Insights into the Value of AIOPs
AIOps Data, Decisions and Automation Best Practices

Getting Started with AIOps

Sean:

I’m happy to welcome back Lee Koepping, the Public Sector Principal Solutions Architect for ScienceLogic. Lee is going to share his experiences and lessons learned in respect to understanding AIOps data, decisions we can drive with that data, and most importantly the automations we can implement so we can save our employees time and effort.

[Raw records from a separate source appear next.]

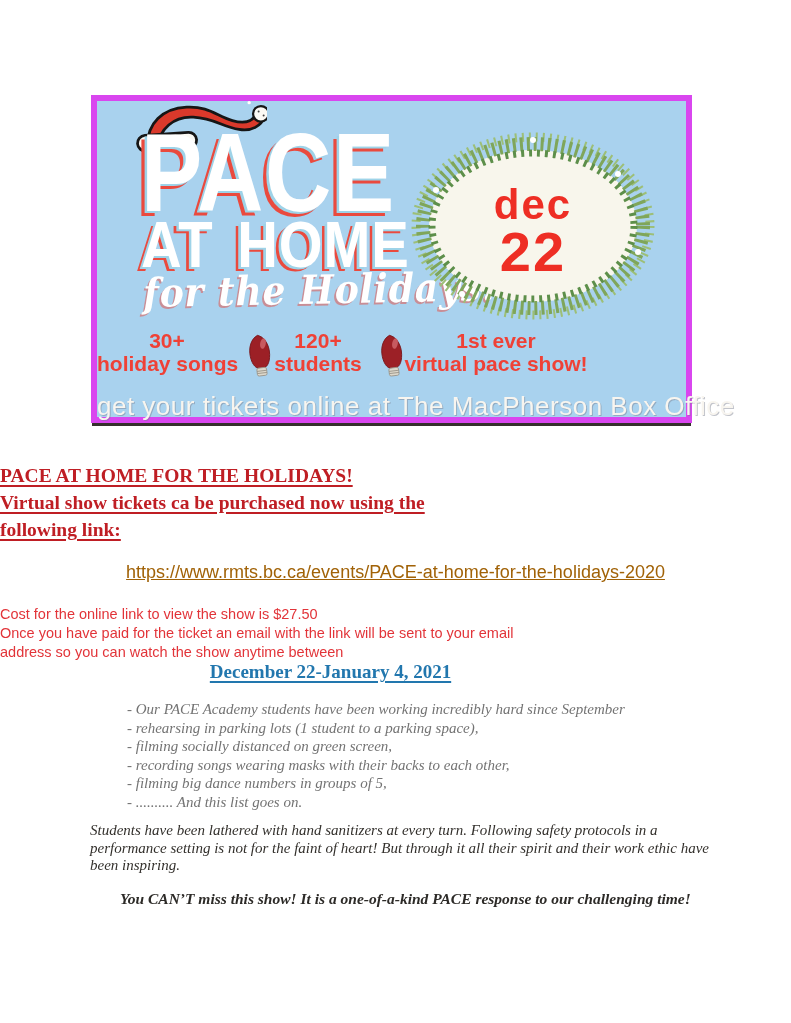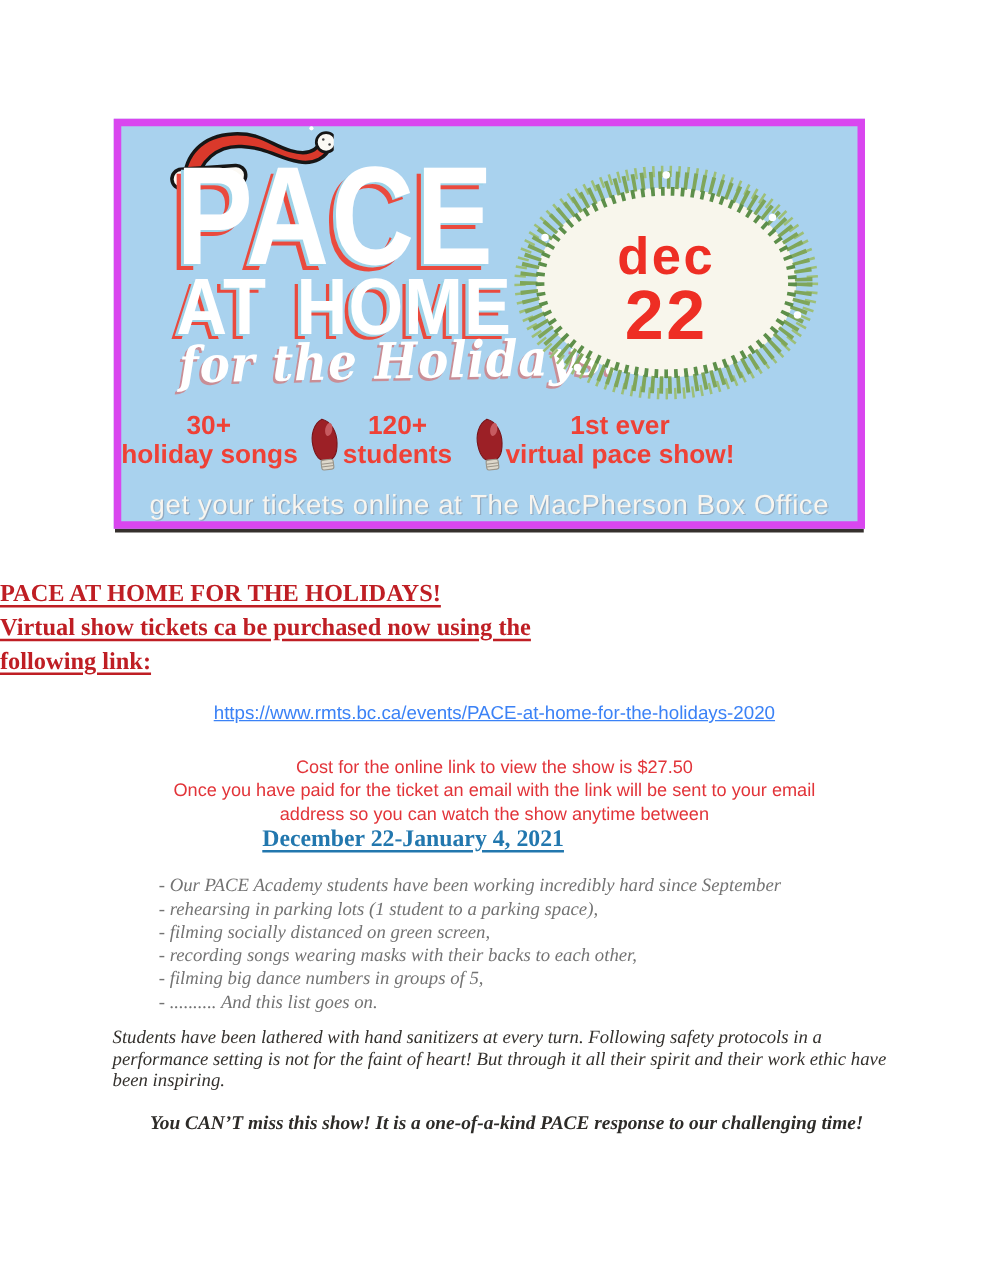--- a/index.html
+++ b/index.html
@@ -34,7 +34,7 @@
   .bulb{position:absolute;width:30px;height:47px;top:231px;}
   .bulb1{left:148px;} .bulb2{left:280px;}
   .banner-footer{position:absolute;left:0;top:290px;width:100%;text-align:center;
-        font-family:"Liberation Sans",sans-serif;font-size:22px;letter-spacing:0.5px;color:#f8f5ef;
+        font-family:"Liberation Sans",sans-serif;font-size:26px;letter-spacing:0.5px;color:#f8f5ef;
         text-shadow:1px 1px 0 rgba(120,125,140,0.45);white-space:nowrap;}
 
   

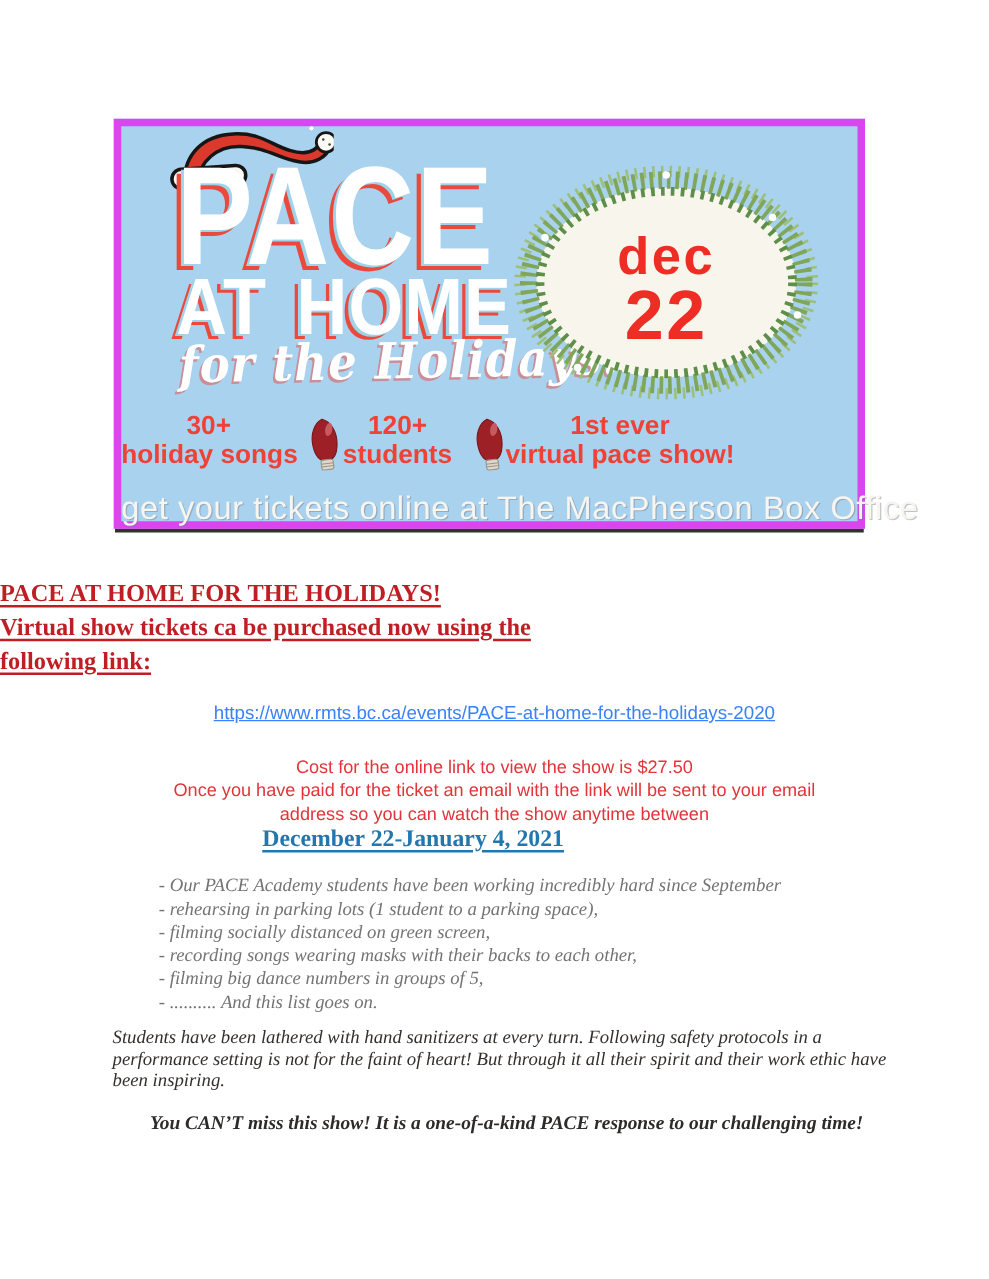--- a/index.html
+++ b/index.html
@@ -42,7 +42,7 @@
         color:#bf1e24;font-weight:bold;font-size:19.5px;line-height:27px;}
   .doc-heading span{text-decoration:underline;text-decoration-thickness:1.5px;text-underline-offset:3px;}
   .link-line{position:absolute;top:562px;left:0;width:791px;text-align:center;}
-  .link-line a{color:#3b82f6;font-family:"Liberation Sans",sans-serif;font-size:15px;
+  .link-line a{color:#a16207;font-family:"Liberation Sans",sans-serif;font-size:18px;
         text-decoration:underline;}
   .red-block{position:absolute;top:605px;left:0;width:791px;text-align:center;
         color:#e23439;font-family:"Liberation Sans",sans-serif;font-size:14.5px;line-height:19px;}

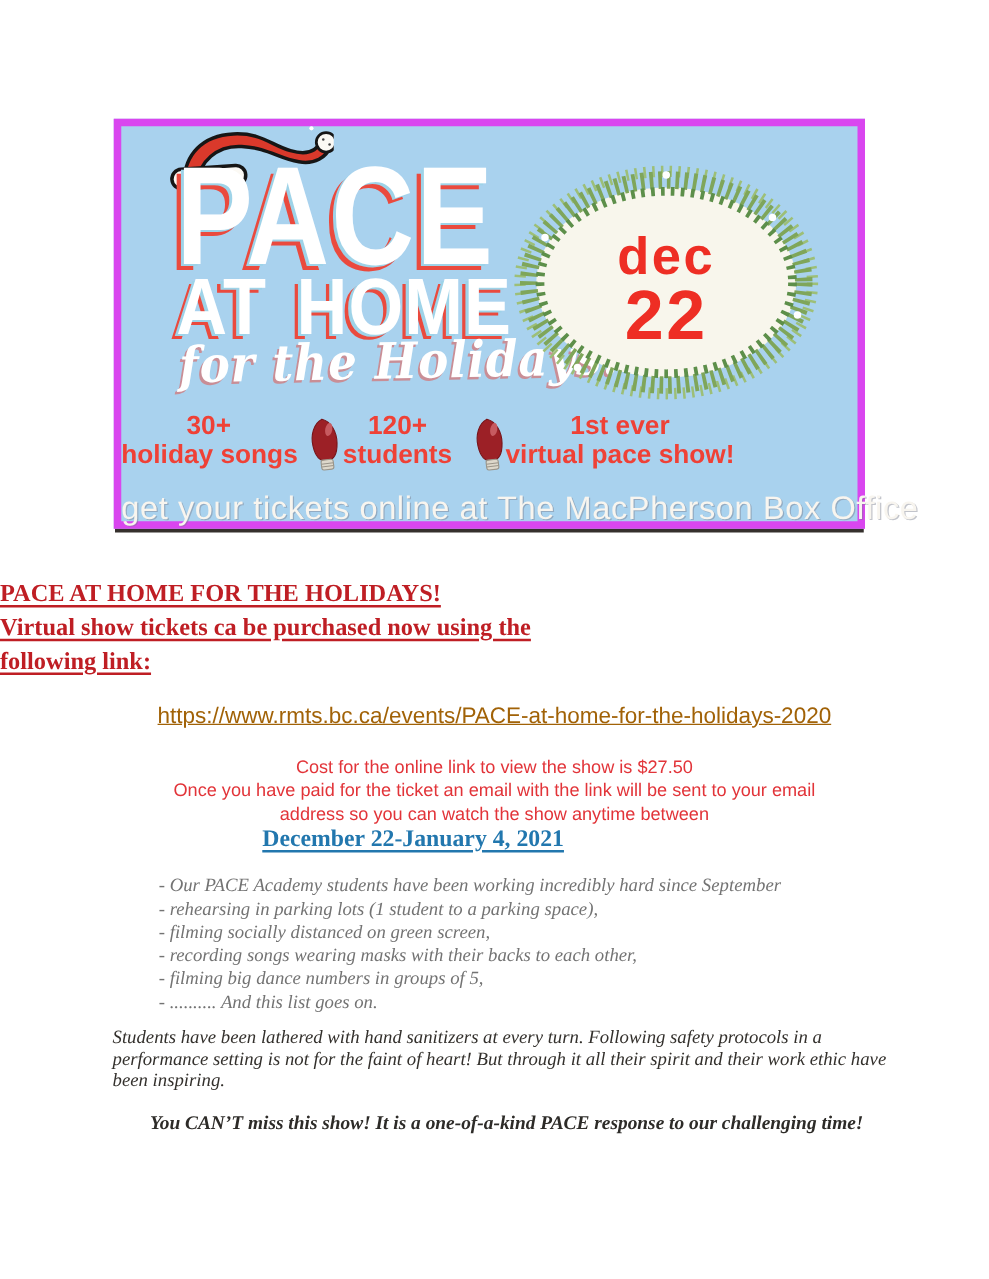--- a/index.html
+++ b/index.html
@@ -44,7 +44,7 @@
   .link-line{position:absolute;top:562px;left:0;width:791px;text-align:center;}
   .link-line a{color:#a16207;font-family:"Liberation Sans",sans-serif;font-size:18px;
         text-decoration:underline;}
-  .red-block{position:absolute;top:605px;left:0;width:791px;text-align:center;
+  .red-block{position:absolute;top:605px;left:0;width:791px;text-align:left;
         color:#e23439;font-family:"Liberation Sans",sans-serif;font-size:14.5px;line-height:19px;}
   .date-line{position:absolute;top:661px;left:0;width:661px;text-align:center;
         color:#2277ae;font-weight:bold;font-size:19px;}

IT data is critical for understanding context using AIOps. Help us dive into the various types of data and how they complement each other.

Lee:

Data is king and in AIOps it’s one of the foundational requirements by any measure. Taking data that is performance focused, your typical speeds and feeds (which are not new), as well as log data, availability data, relationship data (which is often huge), and then different perspectives or variances of that same data. So tactically it’s, taking the information of structure from your environment (topology)and combining it with performance, and logging, which could have security context as well, and then evaluating that data against whether it’s thresholds or logic, and also using machine learning to detect anomalies and produce an actionable event. That’s really what it’s all about.

Sean:

That’s great. At Swish we often interact with different teams around observability and are able to connect different data sets together to provide significant value. Gartner recently published their Market Guide for AIOps Platforms which speaks to the value of different AIOps solutions, one category being AIOps platforms. Often using ScienceLogic as the monitor of monitors helps us further leverage the investments customers have made in other tools. It allows the data to be collectively pulled together for correlation, causation, and automation across domains of expertise. This a unique value ScienceLogic provides to clients.

Lee:

That’s a key tenant of AIOps; it isn’t just a tool. It’s how it’s implemented, how it’s used, and where it fits in a larger ecosystem. As you know, at ScienceLogic we enjoy working with Swish because you have

expertise in application performance management tools, which are very niche, purpose-built and yield a certain type of data, in addition to your knowledge of traditional ITOM. We overlap a lot into that space of direct acquisition of data. But also the ITSM side of things and workflow management which is a different data set often driven by the other two. We see ourselves as sort of a hub at the middle, to your point, often a manager of managers to coin a phrase.

Sean:

Now that we’ve talked a bit about the data, please walk us through the types of contextual insights and detailed analytics that ScienceLogic provides for various user types. For the audience, let’s go from the top down. From business services to potentially devices.

Lee:

Well, what’s really key is to get to business services. This is where things are personable and unique to each enterprise, and it takes more of a consultancy approach. Something that Swish, for example, can bring to the table as a partner. As a manufacturer, ScienceLogic creates this great AIOps platform with the ability to configure these things. Much of our data’s auto discovered and auto derived. There’re a lot of things that happen automatically and a lot of patents behind that at the end of the day. To truly be effective, an organization must visualize that data in a way that is intuitive to the organization and familiar to different people within the organization. Business services is how we do that. In Public Sector, we tend to call them mission-aligned services, but basically every organization uses business services differently.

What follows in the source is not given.